Depth-Wise Emergence of Prediction-Centric Geometry in Large Language Models
Shahar Haim, Daniel C McNamee
TL;DR
This paper addresses how decoder-only LLMs transform context into predictions by proposing a mechanistic-geometry framework that unifies geometric analysis with causal interventions. It demonstrates a depth-wise transition from context-processing to prediction-forming and identifies a late-layer angular code that parametrizes prediction distribution similarity, while representation norms encode context-specific information that does not determine predictions. The key contributions are the discovery of two distinct computational phases, the evidence of a two-component geometric coding in the prediction-centric phase, and the demonstration that angular geometry in late layers causally controls token identity, supported by both input- and output-centric interventions.
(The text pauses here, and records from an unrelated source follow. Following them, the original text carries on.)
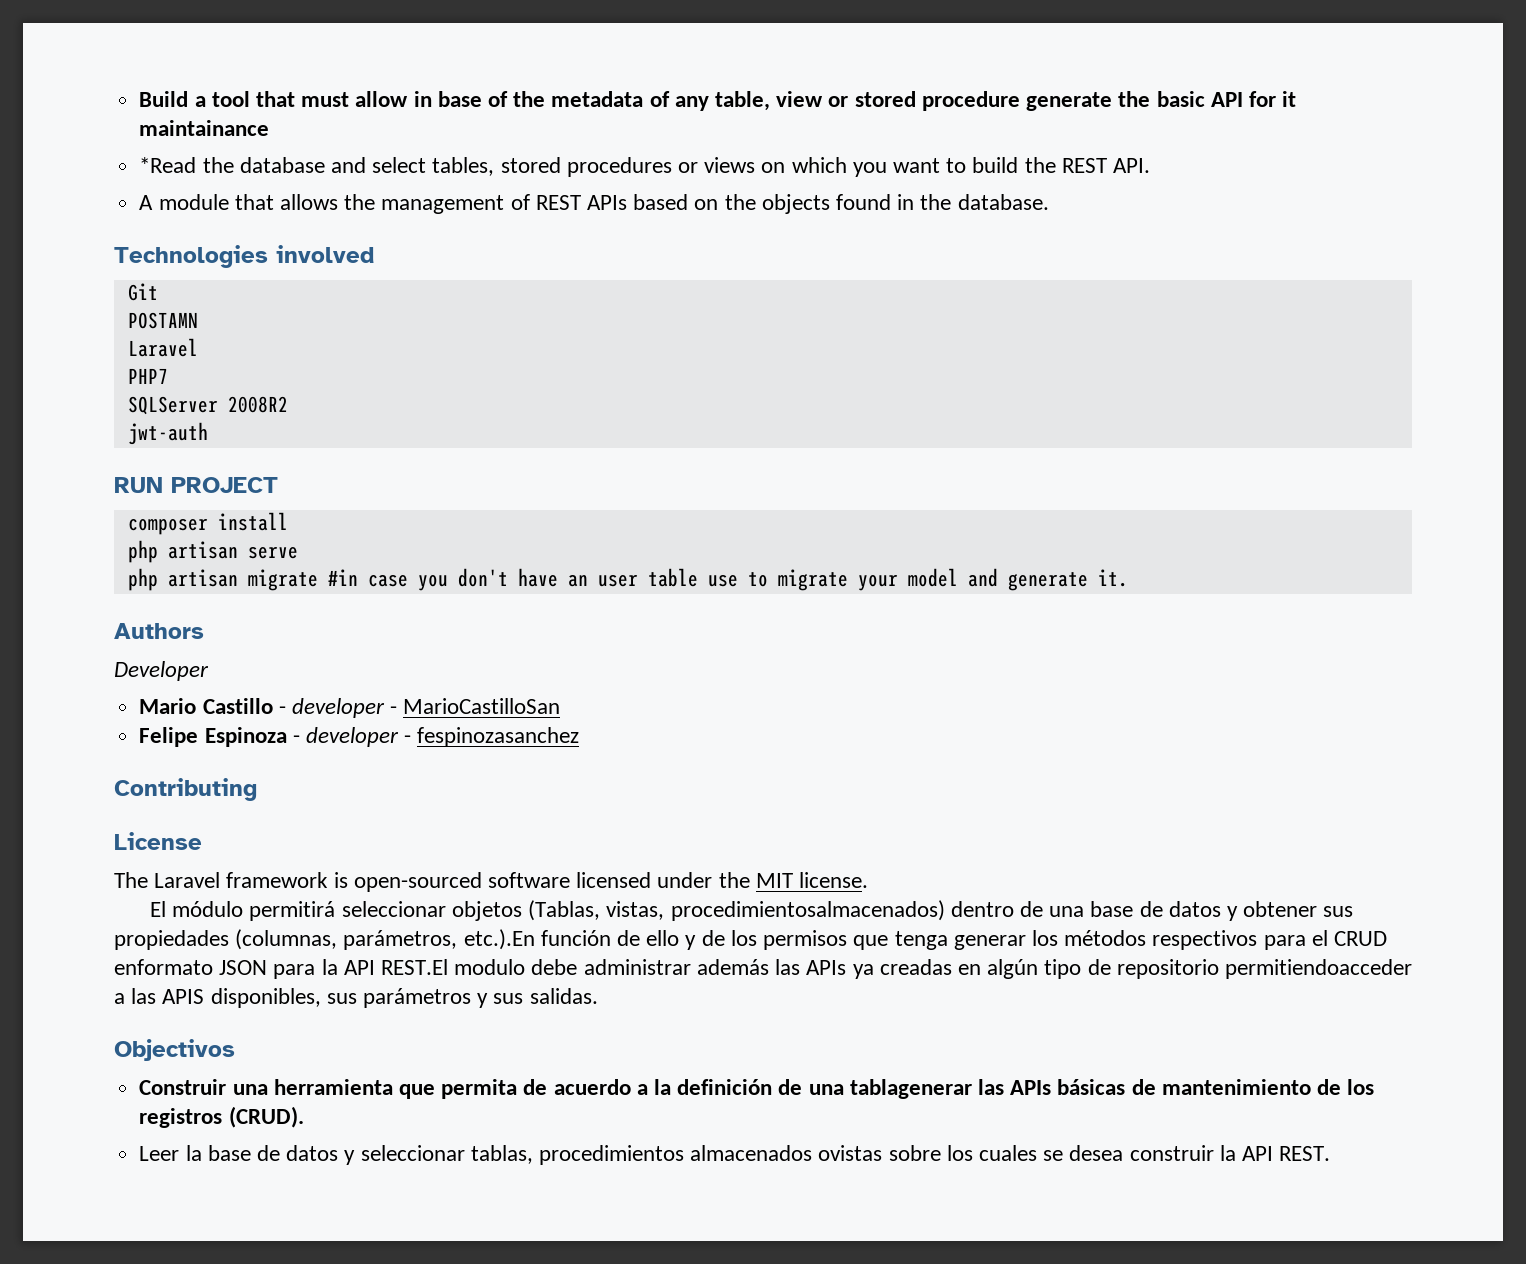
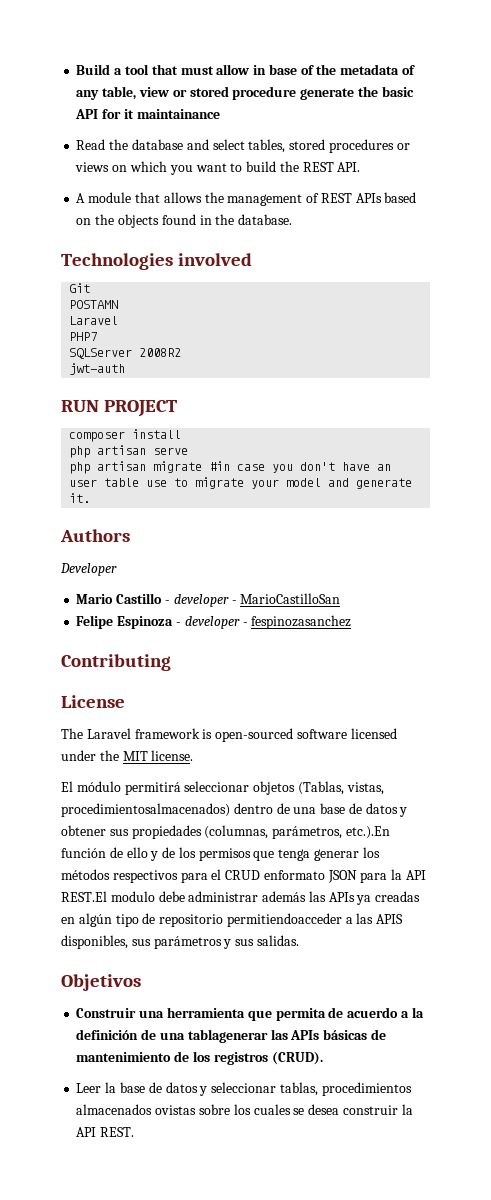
[139,157,197,173] *Read -> [76,139,106,150] Read
[114,1039,235,1061] Objectivos -> [61,974,141,991] Objetivos

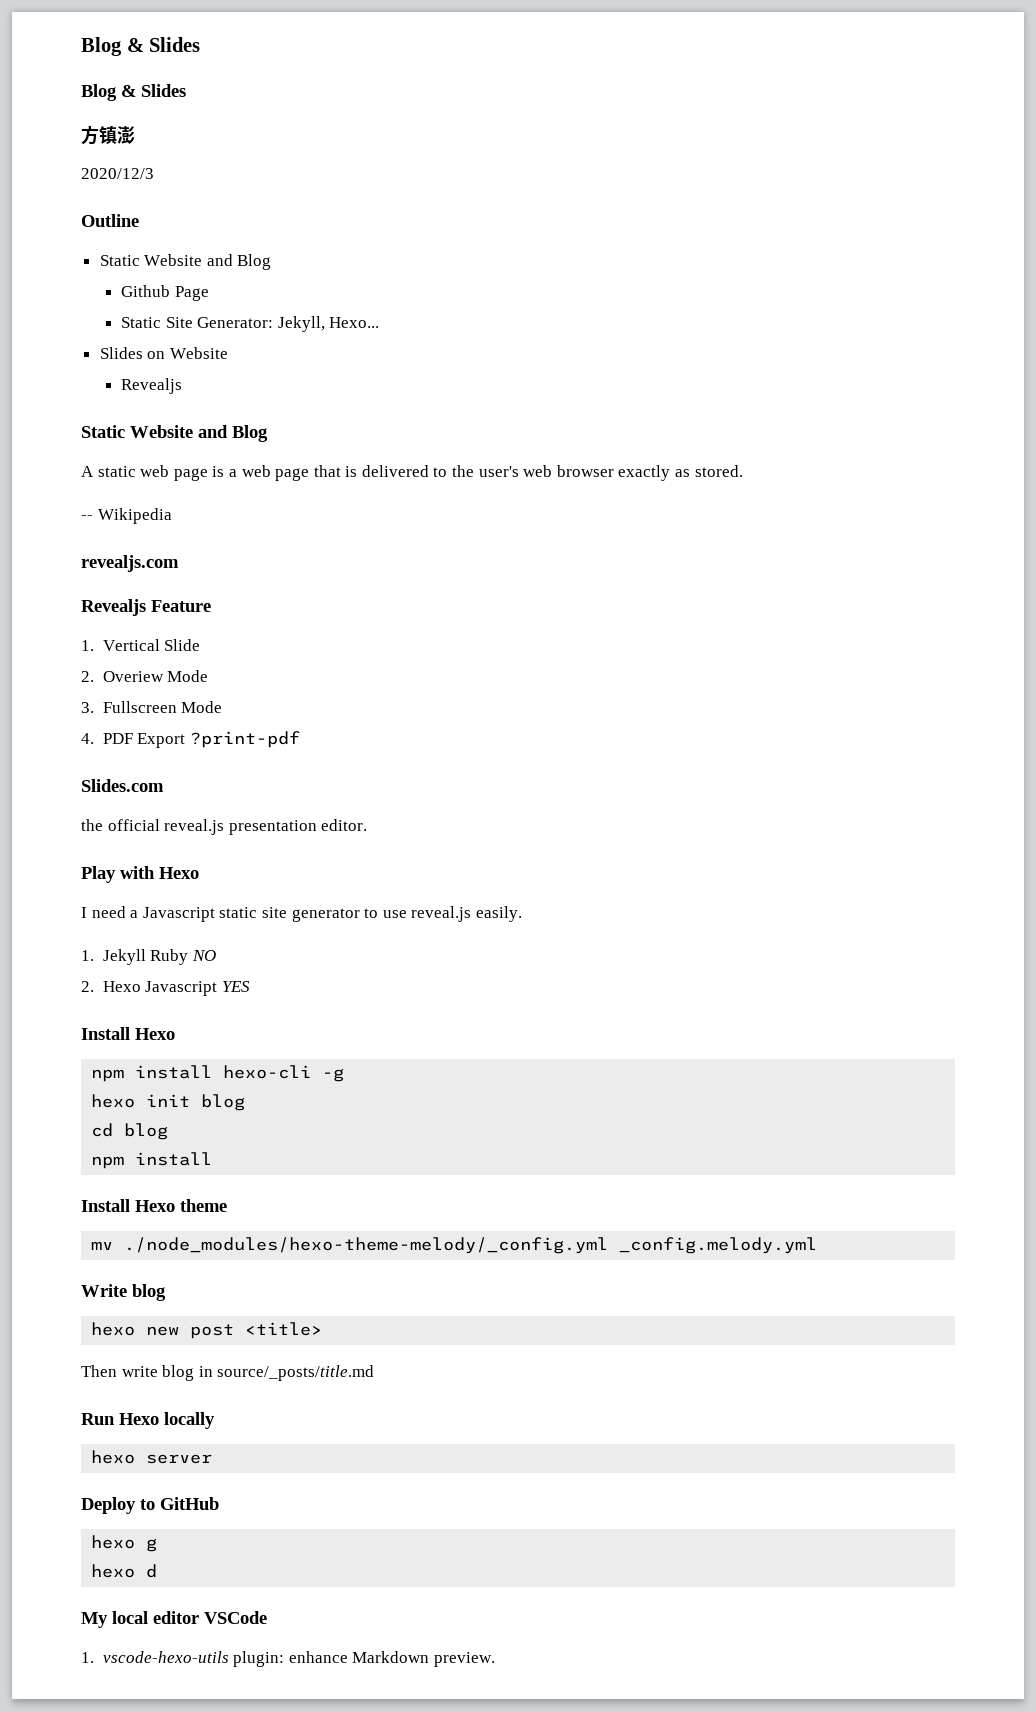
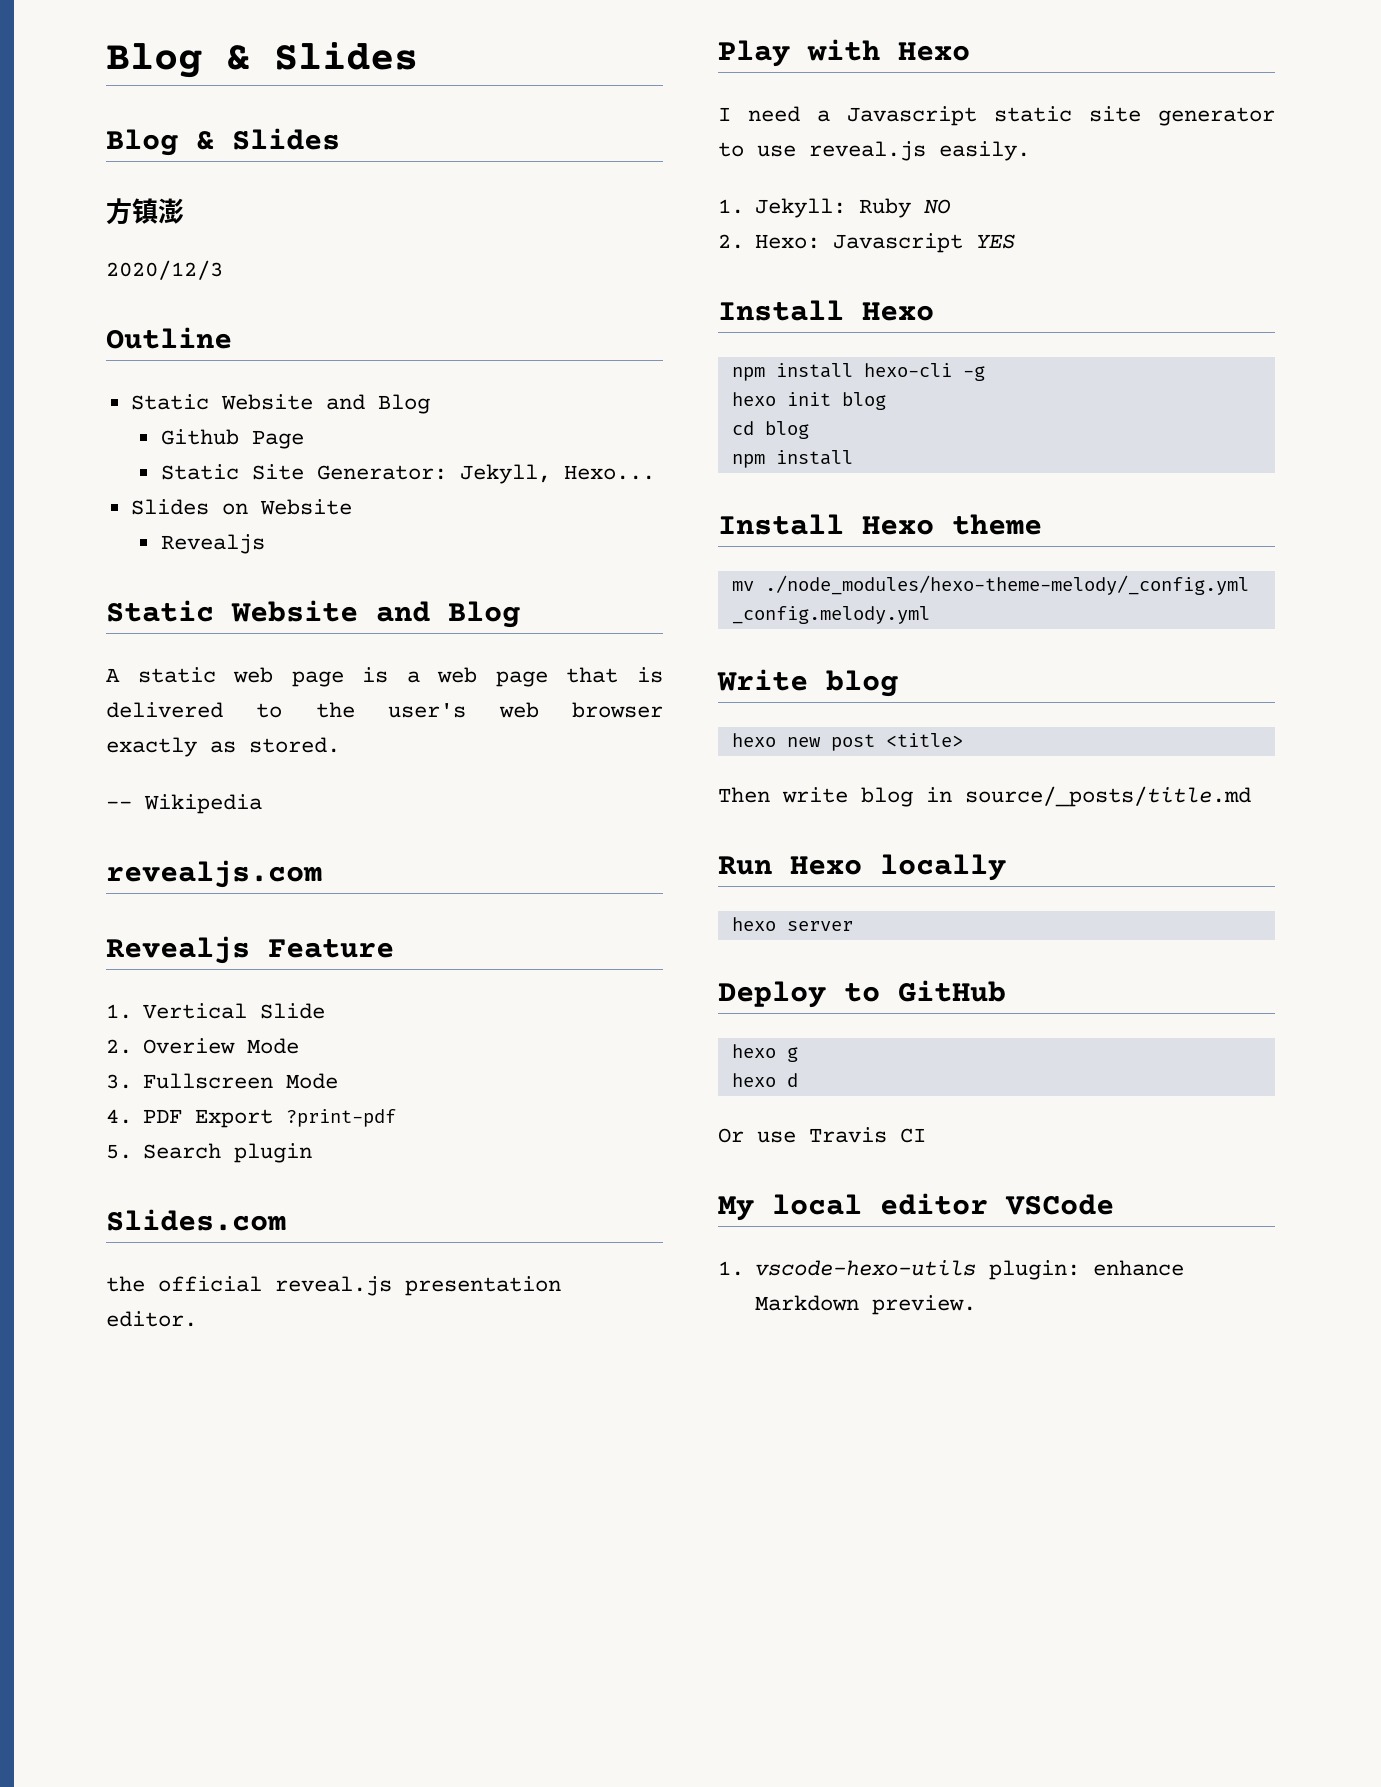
(300, 739) none -> [106,1143,313,1163] // 5. Search plugin
[102,949,146,965] Jekyll -> [755,198,847,218] Jekyll:
[102,981,141,992] Hexo -> [755,234,821,249] Hexo:
(158, 1571) none -> [718,1127,926,1143] // Or use Travis CI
The findings have implications for model interpretation and control, suggesting that targeting causally operative angular structure in late layers could enable more reliable and principled manipulation of predictions, with architectural considerations like normalization potentially promoting angular coding.
Abstract
We show that decoder-only large language models exhibit a depth-wise transition from context-processing to prediction-forming phases of computation accompanied by a reorganization of representational geometry. Using a unified framework combining geometric analysis with mechanistic intervention, we demonstrate that late-layer representations implement a structured geometric code that enables selective causal control over token prediction. Specifically, angular organization of the representation geometry parametrizes prediction distributional similarity, while representation norms encode context-specific information that does not determine prediction. Together, these results provide a mechanistic-geometric account of the dynamics of transforming context into predictions in LLMs.